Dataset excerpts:
┌──
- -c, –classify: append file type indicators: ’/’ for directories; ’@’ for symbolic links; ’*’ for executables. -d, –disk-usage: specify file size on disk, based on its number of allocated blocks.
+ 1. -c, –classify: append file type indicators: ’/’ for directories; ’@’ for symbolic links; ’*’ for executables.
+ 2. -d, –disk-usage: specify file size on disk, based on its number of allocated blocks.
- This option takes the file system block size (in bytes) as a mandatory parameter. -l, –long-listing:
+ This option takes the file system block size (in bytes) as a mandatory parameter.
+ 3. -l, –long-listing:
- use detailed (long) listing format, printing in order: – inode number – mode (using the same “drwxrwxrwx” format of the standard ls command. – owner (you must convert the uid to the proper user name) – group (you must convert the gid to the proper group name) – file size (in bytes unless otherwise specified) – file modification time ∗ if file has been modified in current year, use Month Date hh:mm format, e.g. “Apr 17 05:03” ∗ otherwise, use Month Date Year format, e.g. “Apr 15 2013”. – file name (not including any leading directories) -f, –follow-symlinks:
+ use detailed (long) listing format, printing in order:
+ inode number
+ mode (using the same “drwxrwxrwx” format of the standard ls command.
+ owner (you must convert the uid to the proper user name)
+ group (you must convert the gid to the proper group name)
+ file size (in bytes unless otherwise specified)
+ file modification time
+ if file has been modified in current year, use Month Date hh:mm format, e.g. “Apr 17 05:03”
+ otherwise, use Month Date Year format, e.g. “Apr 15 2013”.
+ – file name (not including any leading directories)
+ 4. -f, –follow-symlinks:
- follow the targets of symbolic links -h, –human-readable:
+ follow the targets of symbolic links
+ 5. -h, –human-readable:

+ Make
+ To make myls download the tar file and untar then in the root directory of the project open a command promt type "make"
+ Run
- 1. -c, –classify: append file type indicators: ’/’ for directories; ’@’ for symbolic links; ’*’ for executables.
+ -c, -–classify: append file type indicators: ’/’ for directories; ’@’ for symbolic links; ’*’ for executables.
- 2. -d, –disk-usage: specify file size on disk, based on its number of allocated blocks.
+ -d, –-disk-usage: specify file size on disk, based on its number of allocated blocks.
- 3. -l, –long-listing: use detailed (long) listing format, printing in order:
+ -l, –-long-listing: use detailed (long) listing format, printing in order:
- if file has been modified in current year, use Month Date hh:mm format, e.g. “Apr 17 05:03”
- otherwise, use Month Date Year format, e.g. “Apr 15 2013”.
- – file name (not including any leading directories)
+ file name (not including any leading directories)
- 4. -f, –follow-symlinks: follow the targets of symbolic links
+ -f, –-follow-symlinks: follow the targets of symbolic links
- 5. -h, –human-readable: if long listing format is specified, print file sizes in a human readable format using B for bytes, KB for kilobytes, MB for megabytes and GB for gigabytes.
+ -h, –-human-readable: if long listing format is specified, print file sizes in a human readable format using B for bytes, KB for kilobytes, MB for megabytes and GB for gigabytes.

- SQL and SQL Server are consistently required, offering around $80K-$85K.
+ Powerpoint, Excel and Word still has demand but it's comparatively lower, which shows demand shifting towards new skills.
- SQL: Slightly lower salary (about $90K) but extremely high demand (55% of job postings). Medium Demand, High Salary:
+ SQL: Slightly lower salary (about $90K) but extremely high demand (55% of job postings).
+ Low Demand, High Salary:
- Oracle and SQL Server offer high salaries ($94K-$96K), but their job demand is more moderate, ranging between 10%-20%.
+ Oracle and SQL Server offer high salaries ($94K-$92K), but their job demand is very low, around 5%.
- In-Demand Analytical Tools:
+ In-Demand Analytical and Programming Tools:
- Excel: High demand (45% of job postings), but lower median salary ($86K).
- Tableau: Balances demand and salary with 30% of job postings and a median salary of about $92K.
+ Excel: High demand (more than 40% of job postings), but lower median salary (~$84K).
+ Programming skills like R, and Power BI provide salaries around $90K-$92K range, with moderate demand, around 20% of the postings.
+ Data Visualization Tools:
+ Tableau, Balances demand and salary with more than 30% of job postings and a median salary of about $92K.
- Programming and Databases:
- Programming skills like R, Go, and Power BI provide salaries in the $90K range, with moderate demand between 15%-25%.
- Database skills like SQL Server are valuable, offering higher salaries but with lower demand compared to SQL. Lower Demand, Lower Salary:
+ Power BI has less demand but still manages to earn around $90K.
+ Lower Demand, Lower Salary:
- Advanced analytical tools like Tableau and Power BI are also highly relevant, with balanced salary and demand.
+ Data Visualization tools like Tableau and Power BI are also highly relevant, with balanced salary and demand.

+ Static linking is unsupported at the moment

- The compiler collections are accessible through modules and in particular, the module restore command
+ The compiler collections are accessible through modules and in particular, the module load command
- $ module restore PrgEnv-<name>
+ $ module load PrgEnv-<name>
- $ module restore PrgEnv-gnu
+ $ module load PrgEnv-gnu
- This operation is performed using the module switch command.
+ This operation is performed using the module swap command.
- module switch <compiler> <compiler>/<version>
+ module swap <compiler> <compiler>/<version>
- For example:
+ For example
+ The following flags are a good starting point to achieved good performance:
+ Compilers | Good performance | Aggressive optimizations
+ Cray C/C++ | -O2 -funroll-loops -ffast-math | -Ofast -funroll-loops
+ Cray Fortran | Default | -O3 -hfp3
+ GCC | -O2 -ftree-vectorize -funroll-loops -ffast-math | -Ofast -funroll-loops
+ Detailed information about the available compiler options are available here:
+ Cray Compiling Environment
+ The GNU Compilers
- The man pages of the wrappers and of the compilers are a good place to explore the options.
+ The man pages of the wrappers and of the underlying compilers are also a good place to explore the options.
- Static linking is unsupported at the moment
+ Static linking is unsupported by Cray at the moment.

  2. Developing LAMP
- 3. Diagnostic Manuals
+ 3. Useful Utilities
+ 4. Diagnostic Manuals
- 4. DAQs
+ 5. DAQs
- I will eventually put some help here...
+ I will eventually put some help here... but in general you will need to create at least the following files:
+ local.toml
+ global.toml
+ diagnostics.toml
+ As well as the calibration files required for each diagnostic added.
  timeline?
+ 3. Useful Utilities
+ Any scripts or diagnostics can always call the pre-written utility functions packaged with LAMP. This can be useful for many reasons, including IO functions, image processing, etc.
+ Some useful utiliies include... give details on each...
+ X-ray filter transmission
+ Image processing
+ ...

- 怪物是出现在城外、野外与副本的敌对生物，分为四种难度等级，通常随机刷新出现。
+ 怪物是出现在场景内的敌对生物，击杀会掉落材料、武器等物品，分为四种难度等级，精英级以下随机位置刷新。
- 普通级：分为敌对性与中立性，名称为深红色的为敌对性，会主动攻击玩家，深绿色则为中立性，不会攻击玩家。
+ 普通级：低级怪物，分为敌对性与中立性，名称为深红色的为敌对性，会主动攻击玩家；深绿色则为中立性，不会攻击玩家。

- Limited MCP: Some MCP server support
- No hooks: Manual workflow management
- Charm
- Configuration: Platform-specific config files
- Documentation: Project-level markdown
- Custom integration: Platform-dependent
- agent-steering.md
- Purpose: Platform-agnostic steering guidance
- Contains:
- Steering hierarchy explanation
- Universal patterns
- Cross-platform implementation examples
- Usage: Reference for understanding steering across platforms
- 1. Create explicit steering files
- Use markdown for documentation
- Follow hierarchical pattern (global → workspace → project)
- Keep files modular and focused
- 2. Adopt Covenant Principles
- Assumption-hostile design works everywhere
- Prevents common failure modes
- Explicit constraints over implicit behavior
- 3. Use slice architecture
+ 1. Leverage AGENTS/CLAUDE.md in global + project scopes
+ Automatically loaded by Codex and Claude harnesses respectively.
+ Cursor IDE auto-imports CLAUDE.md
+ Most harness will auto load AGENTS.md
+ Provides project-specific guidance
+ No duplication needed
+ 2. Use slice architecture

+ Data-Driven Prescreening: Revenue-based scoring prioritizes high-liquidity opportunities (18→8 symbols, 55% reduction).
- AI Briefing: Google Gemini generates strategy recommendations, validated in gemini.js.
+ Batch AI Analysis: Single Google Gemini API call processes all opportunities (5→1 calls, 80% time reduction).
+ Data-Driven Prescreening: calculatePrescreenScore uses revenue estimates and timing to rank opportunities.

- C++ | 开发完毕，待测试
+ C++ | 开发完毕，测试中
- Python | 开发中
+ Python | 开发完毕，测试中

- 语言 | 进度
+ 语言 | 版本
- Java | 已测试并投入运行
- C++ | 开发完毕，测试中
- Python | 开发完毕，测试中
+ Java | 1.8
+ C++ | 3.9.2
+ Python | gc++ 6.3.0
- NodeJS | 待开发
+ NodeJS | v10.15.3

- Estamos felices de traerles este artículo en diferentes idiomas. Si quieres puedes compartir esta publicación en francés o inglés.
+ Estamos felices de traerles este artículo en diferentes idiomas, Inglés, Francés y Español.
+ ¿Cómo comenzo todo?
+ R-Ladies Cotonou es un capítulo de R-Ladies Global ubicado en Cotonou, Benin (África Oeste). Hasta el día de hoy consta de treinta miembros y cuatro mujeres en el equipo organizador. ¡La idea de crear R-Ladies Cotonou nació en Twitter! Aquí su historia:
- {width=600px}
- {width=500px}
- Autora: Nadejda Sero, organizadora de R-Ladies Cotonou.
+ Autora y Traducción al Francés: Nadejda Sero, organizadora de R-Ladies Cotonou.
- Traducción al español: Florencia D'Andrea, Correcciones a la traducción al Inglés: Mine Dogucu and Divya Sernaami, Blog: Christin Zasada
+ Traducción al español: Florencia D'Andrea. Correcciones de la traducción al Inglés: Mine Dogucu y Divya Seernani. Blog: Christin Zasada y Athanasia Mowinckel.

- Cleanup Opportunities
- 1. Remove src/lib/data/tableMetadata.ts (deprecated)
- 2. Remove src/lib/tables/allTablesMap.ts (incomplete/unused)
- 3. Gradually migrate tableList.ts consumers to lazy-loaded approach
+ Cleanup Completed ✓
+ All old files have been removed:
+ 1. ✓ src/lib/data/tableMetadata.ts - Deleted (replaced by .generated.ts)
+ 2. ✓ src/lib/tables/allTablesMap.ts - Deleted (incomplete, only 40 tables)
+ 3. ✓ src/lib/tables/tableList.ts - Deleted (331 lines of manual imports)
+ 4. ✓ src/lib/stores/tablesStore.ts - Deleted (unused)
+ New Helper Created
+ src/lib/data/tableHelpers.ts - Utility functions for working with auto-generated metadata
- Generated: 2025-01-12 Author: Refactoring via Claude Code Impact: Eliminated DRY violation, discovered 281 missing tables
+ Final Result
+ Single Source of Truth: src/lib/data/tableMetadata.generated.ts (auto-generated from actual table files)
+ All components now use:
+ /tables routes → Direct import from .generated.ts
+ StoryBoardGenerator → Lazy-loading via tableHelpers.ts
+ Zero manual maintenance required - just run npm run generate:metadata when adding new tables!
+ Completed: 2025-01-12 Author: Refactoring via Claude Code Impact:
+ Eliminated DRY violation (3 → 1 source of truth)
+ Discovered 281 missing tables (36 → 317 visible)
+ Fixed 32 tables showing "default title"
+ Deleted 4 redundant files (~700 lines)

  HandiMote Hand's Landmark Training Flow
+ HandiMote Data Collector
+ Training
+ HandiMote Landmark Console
└──
Problem: Once the line with "- The compiler" is found in the records above, print exactly that line and every line after it through the line with "Cray Compiling Environment".

Response area:
- The compiler collections are accessible through modules and in particular, the module restore command
+ The compiler collections are accessible through modules and in particular, the module load command
- $ module restore PrgEnv-<name>
+ $ module load PrgEnv-<name>
- $ module restore PrgEnv-gnu
+ $ module load PrgEnv-gnu
- This operation is performed using the module switch command.
+ This operation is performed using the module swap command.
- module switch <compiler> <compiler>/<version>
+ module swap <compiler> <compiler>/<version>
- For example:
+ For example
+ The following flags are a good starting point to achieved good performance:
+ Compilers | Good performance | Aggressive optimizations
+ Cray C/C++ | -O2 -funroll-loops -ffast-math | -Ofast -funroll-loops
+ Cray Fortran | Default | -O3 -hfp3
+ GCC | -O2 -ftree-vectorize -funroll-loops -ffast-math | -Ofast -funroll-loops
+ Detailed information about the available compiler options are available here:
+ Cray Compiling Environment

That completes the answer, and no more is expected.